Version difference data:
__________________________________________________
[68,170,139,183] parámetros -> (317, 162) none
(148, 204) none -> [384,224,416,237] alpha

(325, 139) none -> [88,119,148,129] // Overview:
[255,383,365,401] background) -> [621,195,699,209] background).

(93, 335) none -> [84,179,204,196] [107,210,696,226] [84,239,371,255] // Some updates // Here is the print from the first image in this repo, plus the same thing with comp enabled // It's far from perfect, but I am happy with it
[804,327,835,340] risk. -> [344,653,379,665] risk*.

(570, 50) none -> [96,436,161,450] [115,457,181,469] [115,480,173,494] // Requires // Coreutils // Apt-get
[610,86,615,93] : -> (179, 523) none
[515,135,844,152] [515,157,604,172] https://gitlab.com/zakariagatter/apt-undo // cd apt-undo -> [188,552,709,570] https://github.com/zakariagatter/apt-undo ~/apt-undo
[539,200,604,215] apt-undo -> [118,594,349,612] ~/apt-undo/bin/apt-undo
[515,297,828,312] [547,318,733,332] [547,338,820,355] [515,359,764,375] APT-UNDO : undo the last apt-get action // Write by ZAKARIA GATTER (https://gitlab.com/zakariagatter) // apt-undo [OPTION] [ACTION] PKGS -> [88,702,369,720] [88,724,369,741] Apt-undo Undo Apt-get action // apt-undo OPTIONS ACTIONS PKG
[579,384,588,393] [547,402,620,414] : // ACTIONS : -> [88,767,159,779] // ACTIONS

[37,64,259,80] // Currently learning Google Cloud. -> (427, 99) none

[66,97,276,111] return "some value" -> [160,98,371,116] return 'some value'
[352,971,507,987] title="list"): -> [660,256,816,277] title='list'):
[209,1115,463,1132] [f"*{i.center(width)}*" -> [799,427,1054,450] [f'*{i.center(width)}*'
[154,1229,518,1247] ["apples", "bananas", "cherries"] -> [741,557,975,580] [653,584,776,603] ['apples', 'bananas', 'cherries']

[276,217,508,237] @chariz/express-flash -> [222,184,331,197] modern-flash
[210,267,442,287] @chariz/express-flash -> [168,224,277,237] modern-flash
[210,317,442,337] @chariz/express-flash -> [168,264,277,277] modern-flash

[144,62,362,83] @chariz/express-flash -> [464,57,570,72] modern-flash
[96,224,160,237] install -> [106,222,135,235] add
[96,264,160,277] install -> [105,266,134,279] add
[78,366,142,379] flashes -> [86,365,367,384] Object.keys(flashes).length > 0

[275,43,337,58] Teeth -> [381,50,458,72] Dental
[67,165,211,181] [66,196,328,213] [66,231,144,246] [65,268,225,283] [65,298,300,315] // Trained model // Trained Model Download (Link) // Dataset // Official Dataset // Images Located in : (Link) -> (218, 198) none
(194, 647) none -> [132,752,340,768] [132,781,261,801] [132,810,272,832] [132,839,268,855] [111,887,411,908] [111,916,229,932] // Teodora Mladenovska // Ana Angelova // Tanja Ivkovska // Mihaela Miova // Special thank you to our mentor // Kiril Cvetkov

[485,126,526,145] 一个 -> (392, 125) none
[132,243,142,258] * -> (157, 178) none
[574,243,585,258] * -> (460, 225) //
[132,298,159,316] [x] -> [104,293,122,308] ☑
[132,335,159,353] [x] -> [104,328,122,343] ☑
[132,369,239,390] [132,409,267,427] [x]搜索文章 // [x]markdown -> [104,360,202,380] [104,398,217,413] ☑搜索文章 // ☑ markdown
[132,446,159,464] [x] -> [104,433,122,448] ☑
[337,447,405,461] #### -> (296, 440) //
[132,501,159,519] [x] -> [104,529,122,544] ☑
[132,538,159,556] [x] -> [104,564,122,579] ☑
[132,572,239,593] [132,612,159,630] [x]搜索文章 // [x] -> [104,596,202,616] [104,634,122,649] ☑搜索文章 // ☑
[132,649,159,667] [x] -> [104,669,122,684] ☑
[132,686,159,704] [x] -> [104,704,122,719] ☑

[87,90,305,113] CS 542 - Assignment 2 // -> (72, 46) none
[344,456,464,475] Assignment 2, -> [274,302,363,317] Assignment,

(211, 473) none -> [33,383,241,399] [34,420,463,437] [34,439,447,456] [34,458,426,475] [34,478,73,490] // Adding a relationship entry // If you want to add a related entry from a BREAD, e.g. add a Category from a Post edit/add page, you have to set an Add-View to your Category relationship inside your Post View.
__________________________________________________
WHAT THE TASK ASKS >> Lines holding the word "install" should be copied from the entries above.

FINISHED TASK >>
[96,224,160,237] install -> [106,222,135,235] add
[96,264,160,277] install -> [105,266,134,279] add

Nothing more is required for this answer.